• _Task to carry out_: Pictures left aside, return the lines below exactly, from the one with "Ravensburger Puzzle 1000El." to the end, including both ends.

Structured diff data:
****

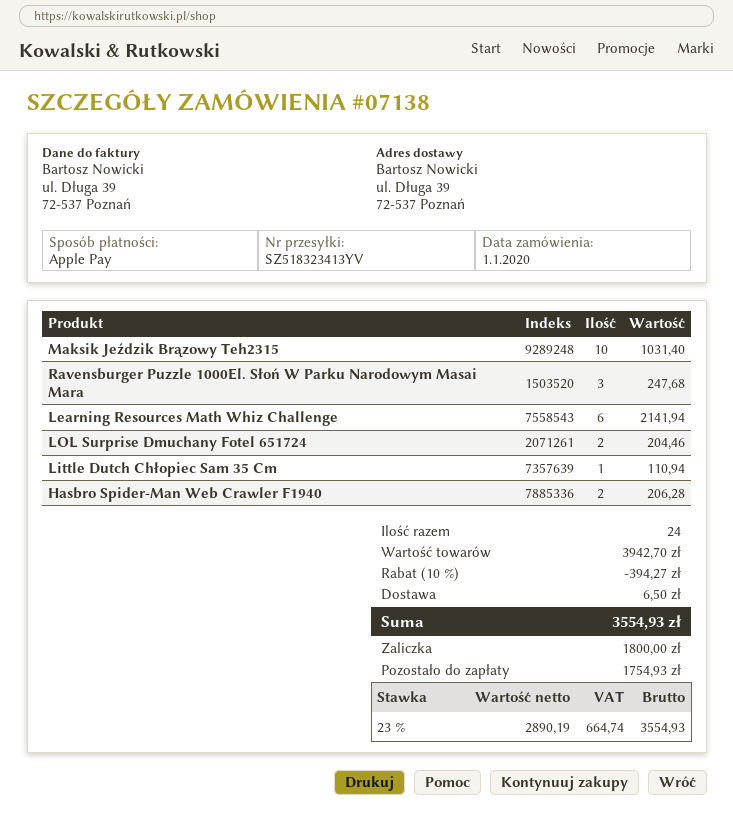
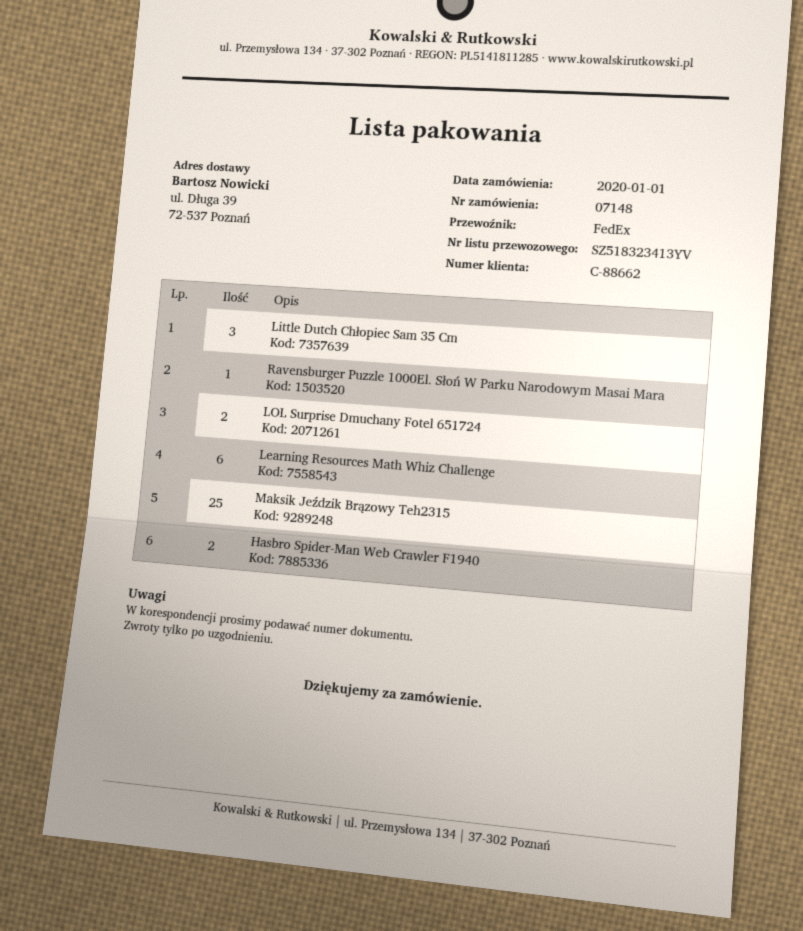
order number: 07138 -> 07148
Maksik Jeździk Brązowy Teh2315: 10 -> 25
Ravensburger Puzzle 1000El. Słoń W Parku Narodowym Masai Mara: 3 -> 1
Little Dutch Chłopiec Sam 35 Cm: 1 -> 3

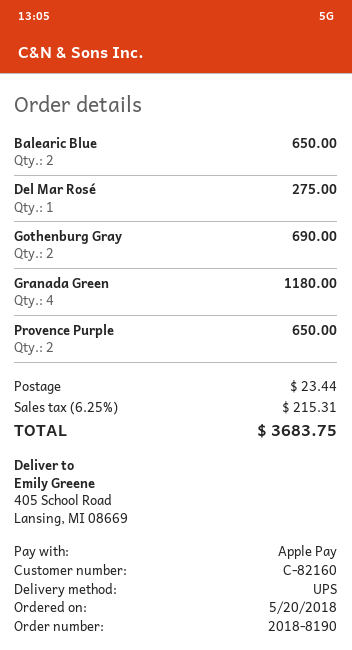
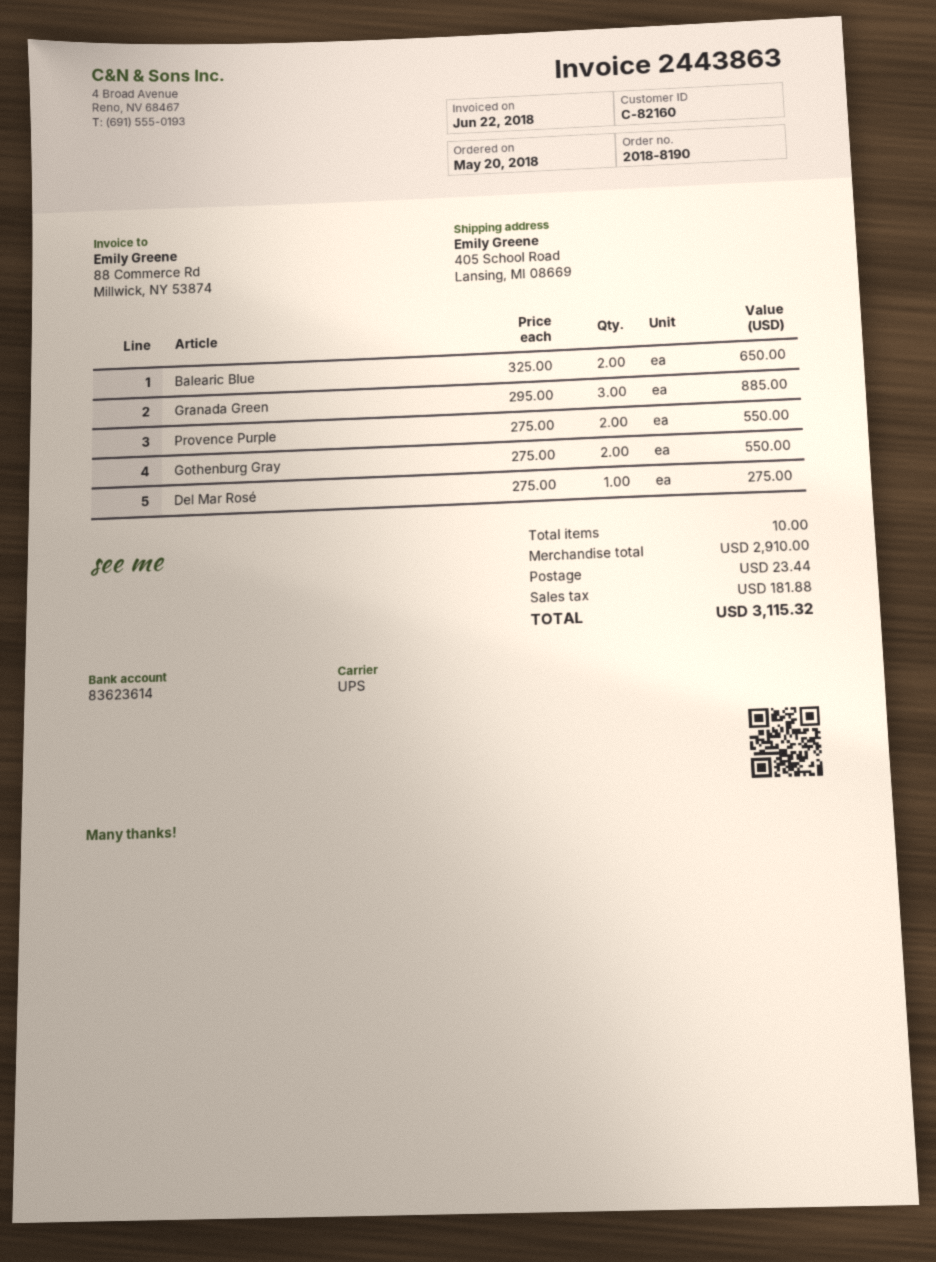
Gothenburg Gray: 2 for 690.00 -> 2 for 550.00
Granada Green: 4 for 1180.00 -> 3 for 885.00
Provence Purple: 2 for 650.00 -> 2 for 550.00
tax: 215.31 -> 181.88
total: 3683.75 -> 3115.32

****

• _Exercise solution_:
Ravensburger Puzzle 1000El. Słoń W Parku Narodowym Masai Mara: 3 -> 1
Little Dutch Chłopiec Sam 35 Cm: 1 -> 3

Gothenburg Gray: 2 for 690.00 -> 2 for 550.00
Granada Green: 4 for 1180.00 -> 3 for 885.00
Provence Purple: 2 for 650.00 -> 2 for 550.00
tax: 215.31 -> 181.88
total: 3683.75 -> 3115.32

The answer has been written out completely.